The part that really got to me was the embrace in the rain. It was the happiest part of the movie. They were finally reunited. Fortunate and grateful and with strong mutual feelings. That is something worth crying about not having.

(You can watch it here, but you're probably better of renting it or borrowing it.)

2 comments:

KillaCushh said...

your letting me borrow that movie kyle.
and your vcr so i can watch it.

Kyle Calian said...

this is josh's movie and he wrote that summary. But i just watched the movie and i thoroughly enjoyed every minute of it. The only difference is, i'm now on the outside looking in, and josh is on the inside. Speaking from perspective, i see this movie with two possibilities for symbolism. Either the cement finally brings them together for good, allowing them to be in love forever, or the game finally being over allowing them to be in love because it caused them so much trouble. Love shouldn't be a game, love is more serious than games such a politics, Don Ritter, or Parcheesi.

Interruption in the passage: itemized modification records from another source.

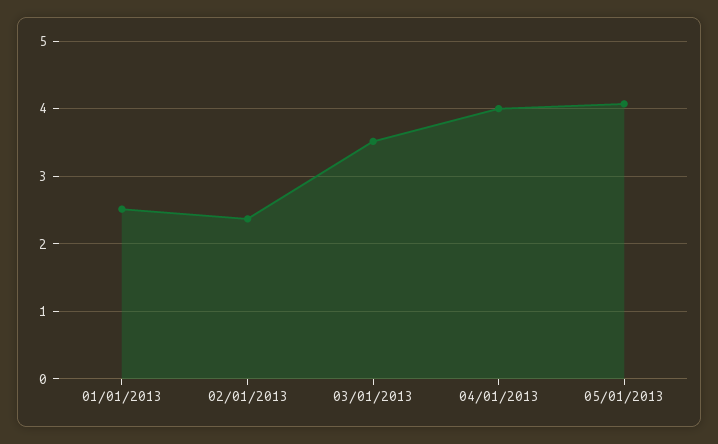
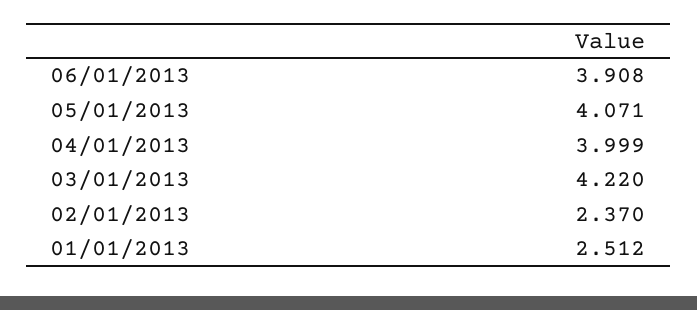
03/01/2013: 3.5 -> 4.22
06/01/2013: none -> 3.908

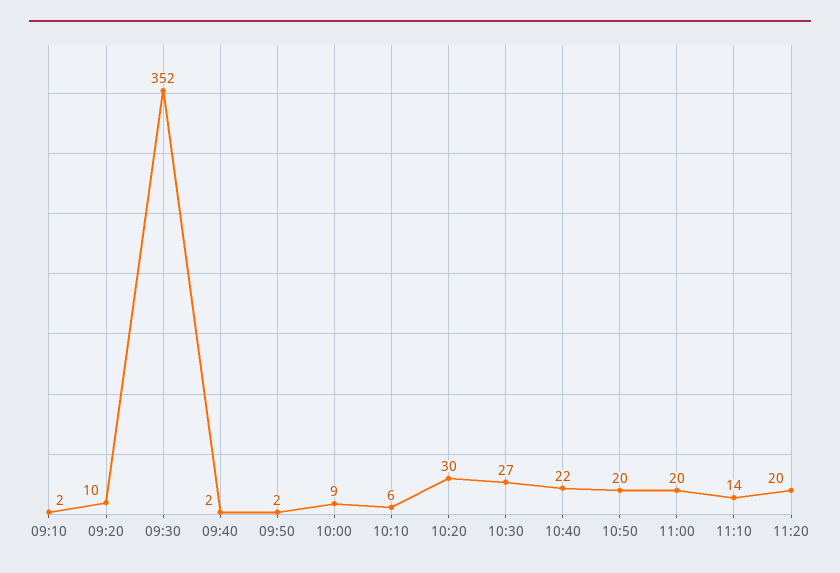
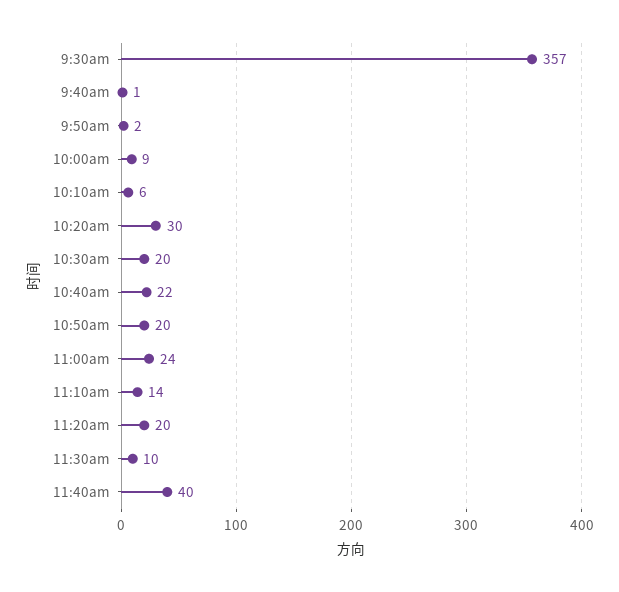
09:10: 2 -> none
09:20: 10 -> none
09:30: 352 -> 357
09:40: 2 -> 1
10:30: 27 -> 20
11:00: 20 -> 24
11:30am: none -> 10
11:40am: none -> 40

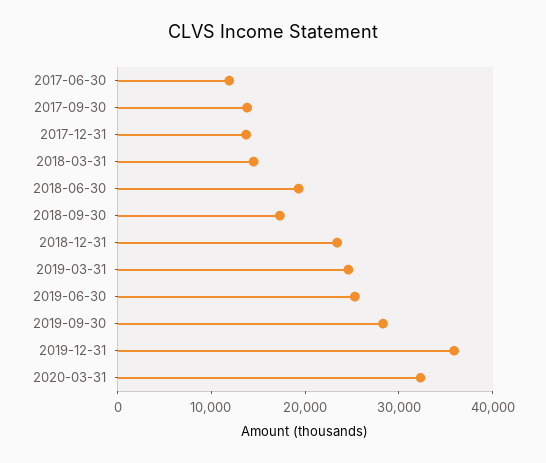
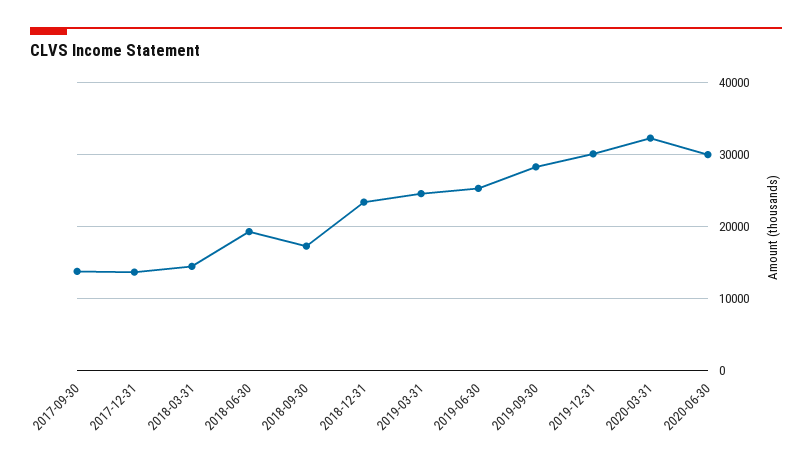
2017-06-30: 12000 -> none
2019-12-31: 36000 -> 30000
2020-06-30: none -> 30000

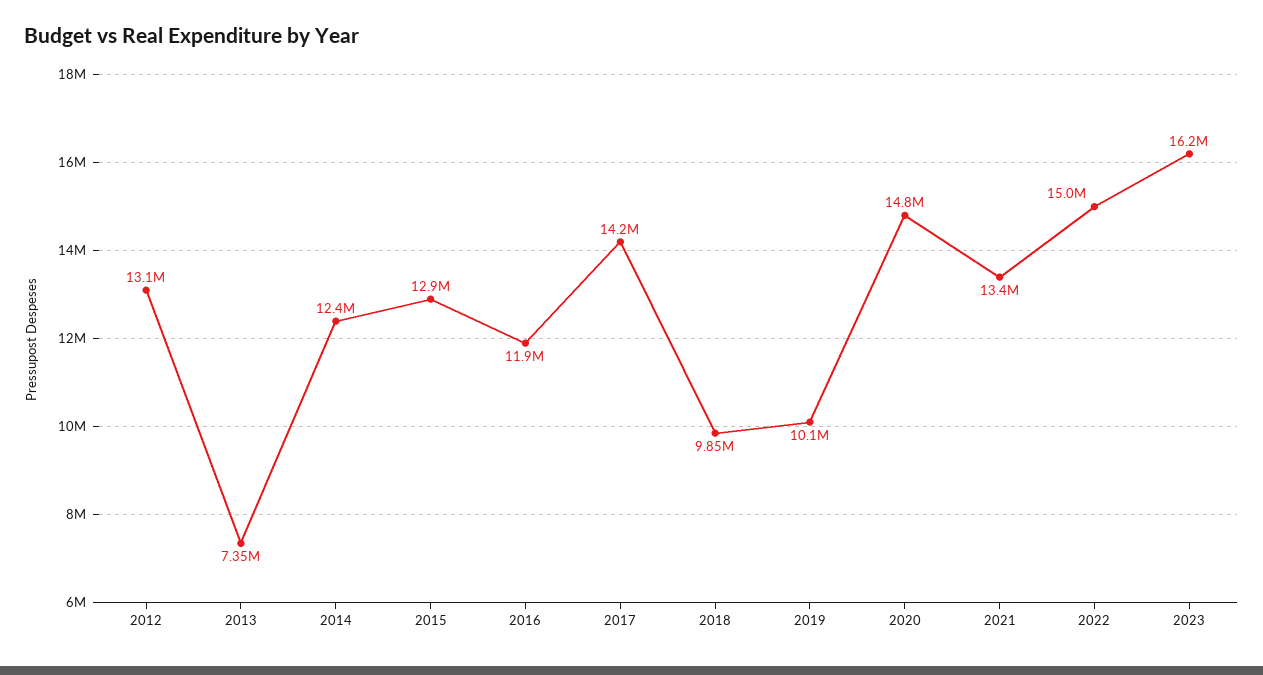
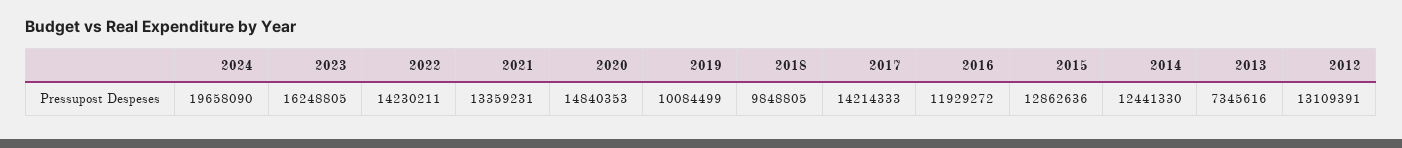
2022: 15000000 -> 14230211
2024: none -> 19658090

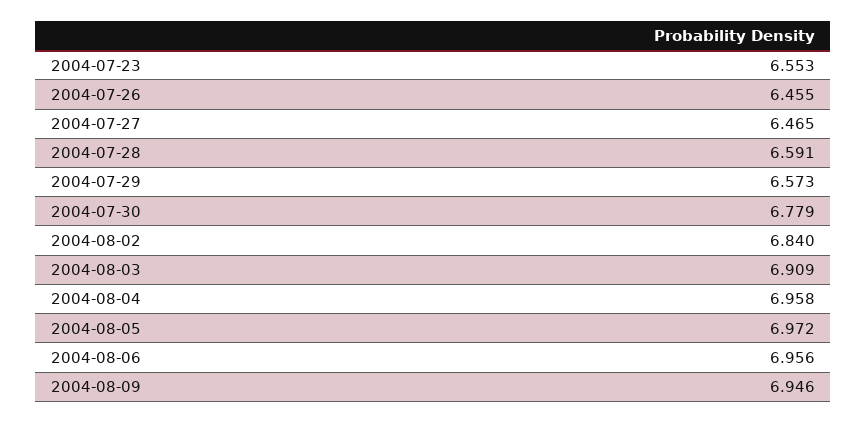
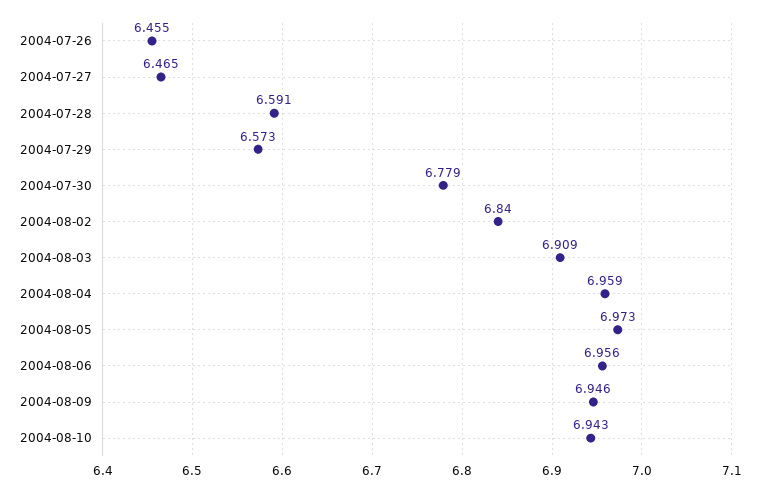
2004-07-23: 6.553 -> none
2004-08-04: 6.958 -> 6.959
2004-08-05: 6.972 -> 6.973
2004-08-10: none -> 6.943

But hey i'm on the outside looking in, depending on whether your in love or not, you may see this movie really differently. From their perspective the game will always be, but death ends the game allowing them to be together forever. The "alternative" ending shows them opening the "teddy" after they live their lives together and are ol' folks. They show them kissing at all the times they should've kissed because they were too busy playing games. Love isn't a game, plain and simple, so don't miss your opportunity.